Afghanistan : La guerre sans issue !
Neuf soldats sont tombés ce week-end en Afghanistan dans une guerre sans issue. Hier matin trois Américains ont été tués dans l’Est après que leur patrouille eut été prise dans une embuscade, a précisé un communiqué de l’OTAN. Samedi trois autres Américains et deux militaires de l’OTAN dont la nationalité n’a pas été précisée avaient perdu la vie dans des circonstances analogues dans le sud du pays tandis qu’un soldat du 3e régiment d’infanterie de marine, basé à Vannes dans le Morbihan, est mort lors d’une opération de soutien à l’armée afghane dans la vallée de Ghayne au nord-est de Kaboul. Deux de ses camarades ont été blessés. Le président Sarkozy a exprimé « ses condoléances attristées » à la famille de la victime tout en réaffirmant « la détermination de la France à lutter, aux côtés du peuple afghan, contre l’obscurantisme et le terrorisme ».
Juillet, le plus
sanglant
La guerre est donc toujours là. La violence flambe à l’approche des élections présidentielle et provinciales du 20 août que les talibans ont juré de faire capoter. Pour les troupes de la
coalition, le mois de juillet se solde par le bilan le plus sanglant depuis le début de l’intervention militaire. La France a perdu son 29e soldat depuis la fin de 2001. Plus de quarante
soldats américains et vingt-deux britanniques ont été tués ces dernières semaines. Les attentats suicides n’ont jamais été aussi nombreux et les Français essuient des attaques dans les
provinces de Kapisa, du Wardak et du Logar, proches de la capitale Kaboul, selon le commandement français. Paris n’en poursuit pas moins le renforcement et la réorganisation de son dispositif
sur le terrain. Actuellement, quelque 3 700 soldats sont engagés dans les opérations de la zone dite « indienne » (Afghanistan, Tadjikistan, Kirghizistan et une partie de l’océan
Indien), dont 2 900 pour le seul théâtre afghan. La France est ainsi le 4e contributeur de la coalition en termes d’effectifs. En attisant le feu d’une guérilla expérimentée, la stratégie
occidentale (renfort de troupes et de ressources) paraît contre-productive et relance le débat sur la présence internationale.

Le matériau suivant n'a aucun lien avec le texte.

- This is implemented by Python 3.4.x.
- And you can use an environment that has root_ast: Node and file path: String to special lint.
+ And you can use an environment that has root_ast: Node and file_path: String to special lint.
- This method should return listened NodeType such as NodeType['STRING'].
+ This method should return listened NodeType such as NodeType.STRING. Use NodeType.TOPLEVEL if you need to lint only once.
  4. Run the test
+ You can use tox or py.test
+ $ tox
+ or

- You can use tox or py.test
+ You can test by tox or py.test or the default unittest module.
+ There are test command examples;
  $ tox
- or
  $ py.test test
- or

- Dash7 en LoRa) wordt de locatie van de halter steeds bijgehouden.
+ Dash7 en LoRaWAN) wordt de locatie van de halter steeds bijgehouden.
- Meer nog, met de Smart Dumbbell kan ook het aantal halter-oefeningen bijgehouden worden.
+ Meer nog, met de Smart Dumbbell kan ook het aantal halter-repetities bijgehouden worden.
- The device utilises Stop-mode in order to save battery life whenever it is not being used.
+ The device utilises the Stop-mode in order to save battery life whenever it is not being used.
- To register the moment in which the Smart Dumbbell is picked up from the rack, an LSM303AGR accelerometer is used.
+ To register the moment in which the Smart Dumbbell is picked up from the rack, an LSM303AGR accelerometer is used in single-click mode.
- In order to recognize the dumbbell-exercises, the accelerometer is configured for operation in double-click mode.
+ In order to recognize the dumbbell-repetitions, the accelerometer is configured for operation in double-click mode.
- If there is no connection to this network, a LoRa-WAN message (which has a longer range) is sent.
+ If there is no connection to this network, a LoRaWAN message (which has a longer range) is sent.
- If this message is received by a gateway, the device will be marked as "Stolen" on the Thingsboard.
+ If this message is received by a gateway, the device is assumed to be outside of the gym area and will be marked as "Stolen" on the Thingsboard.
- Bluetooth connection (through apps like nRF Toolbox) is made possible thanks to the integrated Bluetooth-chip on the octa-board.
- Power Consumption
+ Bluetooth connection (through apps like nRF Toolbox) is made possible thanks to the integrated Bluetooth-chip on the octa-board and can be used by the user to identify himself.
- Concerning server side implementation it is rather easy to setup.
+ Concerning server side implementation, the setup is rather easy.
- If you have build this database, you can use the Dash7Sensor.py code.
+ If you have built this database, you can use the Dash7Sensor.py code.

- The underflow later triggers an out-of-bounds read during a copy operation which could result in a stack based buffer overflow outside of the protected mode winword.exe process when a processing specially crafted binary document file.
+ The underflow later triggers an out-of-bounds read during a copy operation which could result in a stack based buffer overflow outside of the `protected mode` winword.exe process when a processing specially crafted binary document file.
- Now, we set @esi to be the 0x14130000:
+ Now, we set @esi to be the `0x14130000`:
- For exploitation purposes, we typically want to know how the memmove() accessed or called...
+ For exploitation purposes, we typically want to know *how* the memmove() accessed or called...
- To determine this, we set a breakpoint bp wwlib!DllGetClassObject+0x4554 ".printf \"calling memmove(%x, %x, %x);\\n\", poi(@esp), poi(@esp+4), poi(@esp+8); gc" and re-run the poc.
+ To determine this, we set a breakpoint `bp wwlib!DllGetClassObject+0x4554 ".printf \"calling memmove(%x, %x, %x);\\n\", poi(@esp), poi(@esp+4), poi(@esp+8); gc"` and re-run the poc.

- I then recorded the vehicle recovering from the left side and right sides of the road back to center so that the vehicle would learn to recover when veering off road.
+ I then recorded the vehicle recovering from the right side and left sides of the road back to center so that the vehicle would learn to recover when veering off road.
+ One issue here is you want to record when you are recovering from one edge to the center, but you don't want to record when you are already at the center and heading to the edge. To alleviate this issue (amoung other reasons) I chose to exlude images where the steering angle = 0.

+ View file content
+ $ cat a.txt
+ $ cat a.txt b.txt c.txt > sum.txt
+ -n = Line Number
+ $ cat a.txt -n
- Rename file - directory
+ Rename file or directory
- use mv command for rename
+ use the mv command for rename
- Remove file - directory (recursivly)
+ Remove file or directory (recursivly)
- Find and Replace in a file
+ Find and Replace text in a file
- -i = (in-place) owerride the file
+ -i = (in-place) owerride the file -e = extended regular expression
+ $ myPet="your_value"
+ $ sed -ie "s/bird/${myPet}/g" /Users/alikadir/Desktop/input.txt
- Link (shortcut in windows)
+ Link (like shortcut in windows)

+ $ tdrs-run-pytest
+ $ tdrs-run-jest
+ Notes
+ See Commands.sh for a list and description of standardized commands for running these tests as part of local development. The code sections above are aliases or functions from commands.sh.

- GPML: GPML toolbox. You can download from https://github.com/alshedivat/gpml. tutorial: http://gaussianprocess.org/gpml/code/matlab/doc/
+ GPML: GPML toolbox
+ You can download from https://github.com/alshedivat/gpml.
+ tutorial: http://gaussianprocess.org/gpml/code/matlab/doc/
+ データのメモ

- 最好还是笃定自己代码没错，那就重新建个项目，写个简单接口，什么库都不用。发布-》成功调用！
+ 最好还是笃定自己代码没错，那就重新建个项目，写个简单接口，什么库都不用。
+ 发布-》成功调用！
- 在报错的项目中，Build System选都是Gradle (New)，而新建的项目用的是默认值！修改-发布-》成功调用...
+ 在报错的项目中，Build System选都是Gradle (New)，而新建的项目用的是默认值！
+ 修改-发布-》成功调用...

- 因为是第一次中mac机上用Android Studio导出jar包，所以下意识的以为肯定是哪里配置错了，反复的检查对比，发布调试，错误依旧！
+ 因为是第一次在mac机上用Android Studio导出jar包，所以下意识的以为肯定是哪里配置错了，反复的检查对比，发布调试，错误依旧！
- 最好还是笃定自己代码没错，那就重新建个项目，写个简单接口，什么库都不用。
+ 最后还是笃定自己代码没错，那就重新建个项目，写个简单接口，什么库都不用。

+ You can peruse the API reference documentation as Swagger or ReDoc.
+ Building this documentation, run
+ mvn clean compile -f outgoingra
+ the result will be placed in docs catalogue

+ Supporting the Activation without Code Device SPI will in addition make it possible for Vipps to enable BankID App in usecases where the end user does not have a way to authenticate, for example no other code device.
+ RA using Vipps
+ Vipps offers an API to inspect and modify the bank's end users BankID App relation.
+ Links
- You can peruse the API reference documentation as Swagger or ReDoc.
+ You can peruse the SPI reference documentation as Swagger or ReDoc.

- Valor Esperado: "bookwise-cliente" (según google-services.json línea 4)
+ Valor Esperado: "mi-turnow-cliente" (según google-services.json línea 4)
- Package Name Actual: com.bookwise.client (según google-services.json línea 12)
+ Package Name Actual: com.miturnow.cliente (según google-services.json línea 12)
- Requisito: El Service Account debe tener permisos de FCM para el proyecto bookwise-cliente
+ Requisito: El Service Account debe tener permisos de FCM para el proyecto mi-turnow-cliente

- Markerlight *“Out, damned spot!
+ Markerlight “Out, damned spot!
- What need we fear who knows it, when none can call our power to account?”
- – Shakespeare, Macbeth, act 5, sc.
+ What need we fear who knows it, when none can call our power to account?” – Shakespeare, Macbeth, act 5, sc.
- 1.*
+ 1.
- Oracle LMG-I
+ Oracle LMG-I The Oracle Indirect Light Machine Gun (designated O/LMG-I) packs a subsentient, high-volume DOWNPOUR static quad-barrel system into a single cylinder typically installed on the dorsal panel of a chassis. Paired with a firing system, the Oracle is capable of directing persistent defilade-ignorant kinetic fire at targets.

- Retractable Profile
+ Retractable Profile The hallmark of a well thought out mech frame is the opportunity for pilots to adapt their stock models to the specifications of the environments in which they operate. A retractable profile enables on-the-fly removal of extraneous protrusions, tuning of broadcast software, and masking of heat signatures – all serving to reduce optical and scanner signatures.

En Grande-Bretagne, le premier ministre, Gordon Brown, est de plus en plus embarrassé pour défendre les
« succès » de sa politique en Afghanistan. Hier, c’est la commission des Affaires étrangères de la Chambre des communes qui a durement critiqué une « mission mal définie »
et un planning « non réaliste » qui auraient contribué à l’enlisement de la situation. Selon cette commission, composée d’une majorité de députés travaillistes, le soutien des Afghans
pour la « mission » britannique a été miné par les pertes parmi la population civile et par « l’insensibilité culturelle » des occupants. Les députés fustigent aussi
« une force de police faible et corrompue » qui obligerait les Afghans à rechercher la justice chez les talibans, alors que la situation des femmes n’aurait guère changé. Pour eux,
les plus lourdes menaces se situeraient au Pakistan avec al-Qaida.
Poursuivi pour désertion
Le soldat de première classe Joe Glenton, qui doit comparaître aujourd’hui en cour martiale, va plus loin dans sa condamnation. Il est poursuivi pour désertion, ayant refusé de retourner en
Afghanistan en 2007. Avant de se rendre devant la justice militaire, il a déposé jeudi dernier une lettre au 10 Downing Street à l’attention de Gordon Brown. « En tant que soldat qui a
servi en Afghanistan », il écrit que cette guerre « ne réduit pas le risque terroriste et, loin d’améliorer la vie des Afghans, elle sème la mort et la désolation dans tout le
pays ». Il termine sa lettre en « implorant » Gordon Brown de « faire rentrer les soldats à la maison ».